#### [Extracted records]

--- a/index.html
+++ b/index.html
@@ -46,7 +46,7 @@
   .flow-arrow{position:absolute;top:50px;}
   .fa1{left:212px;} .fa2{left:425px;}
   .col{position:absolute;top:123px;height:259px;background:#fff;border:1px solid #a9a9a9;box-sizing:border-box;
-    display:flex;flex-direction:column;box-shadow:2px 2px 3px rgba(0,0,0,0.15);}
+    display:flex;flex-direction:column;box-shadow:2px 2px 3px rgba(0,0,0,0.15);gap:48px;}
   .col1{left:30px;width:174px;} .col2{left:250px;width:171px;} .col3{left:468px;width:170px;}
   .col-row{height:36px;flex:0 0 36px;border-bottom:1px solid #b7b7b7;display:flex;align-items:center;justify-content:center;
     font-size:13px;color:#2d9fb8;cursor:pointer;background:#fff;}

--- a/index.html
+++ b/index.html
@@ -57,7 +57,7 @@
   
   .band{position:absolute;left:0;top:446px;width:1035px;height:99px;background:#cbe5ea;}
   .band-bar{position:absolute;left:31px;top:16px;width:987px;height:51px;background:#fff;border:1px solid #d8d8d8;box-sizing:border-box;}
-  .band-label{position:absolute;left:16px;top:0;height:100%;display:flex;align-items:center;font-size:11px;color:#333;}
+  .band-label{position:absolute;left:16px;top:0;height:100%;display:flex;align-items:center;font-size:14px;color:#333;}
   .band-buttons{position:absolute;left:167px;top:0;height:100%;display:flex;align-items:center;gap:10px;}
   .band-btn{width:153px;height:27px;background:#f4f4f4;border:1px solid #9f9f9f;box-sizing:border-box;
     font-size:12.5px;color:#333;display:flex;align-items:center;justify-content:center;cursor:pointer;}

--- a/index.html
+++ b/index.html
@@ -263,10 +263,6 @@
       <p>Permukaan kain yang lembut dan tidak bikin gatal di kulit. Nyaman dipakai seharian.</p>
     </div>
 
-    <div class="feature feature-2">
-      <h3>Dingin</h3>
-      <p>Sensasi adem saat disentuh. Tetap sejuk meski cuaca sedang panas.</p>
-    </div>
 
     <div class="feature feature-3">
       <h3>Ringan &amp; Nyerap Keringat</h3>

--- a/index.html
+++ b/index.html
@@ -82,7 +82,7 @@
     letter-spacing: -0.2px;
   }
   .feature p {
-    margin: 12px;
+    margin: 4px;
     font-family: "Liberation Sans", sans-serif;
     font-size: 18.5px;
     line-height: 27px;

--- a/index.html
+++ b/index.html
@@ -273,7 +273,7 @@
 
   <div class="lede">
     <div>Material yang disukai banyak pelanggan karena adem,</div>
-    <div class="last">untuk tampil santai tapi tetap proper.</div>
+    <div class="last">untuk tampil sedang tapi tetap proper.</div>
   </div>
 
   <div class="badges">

#### [ACTIVITY]
Copy down each line in the entries that has the word "feature".

#### [RESPONSE AREA]
-    <div class="feature feature-2">
     <div class="feature feature-3">
   .feature p {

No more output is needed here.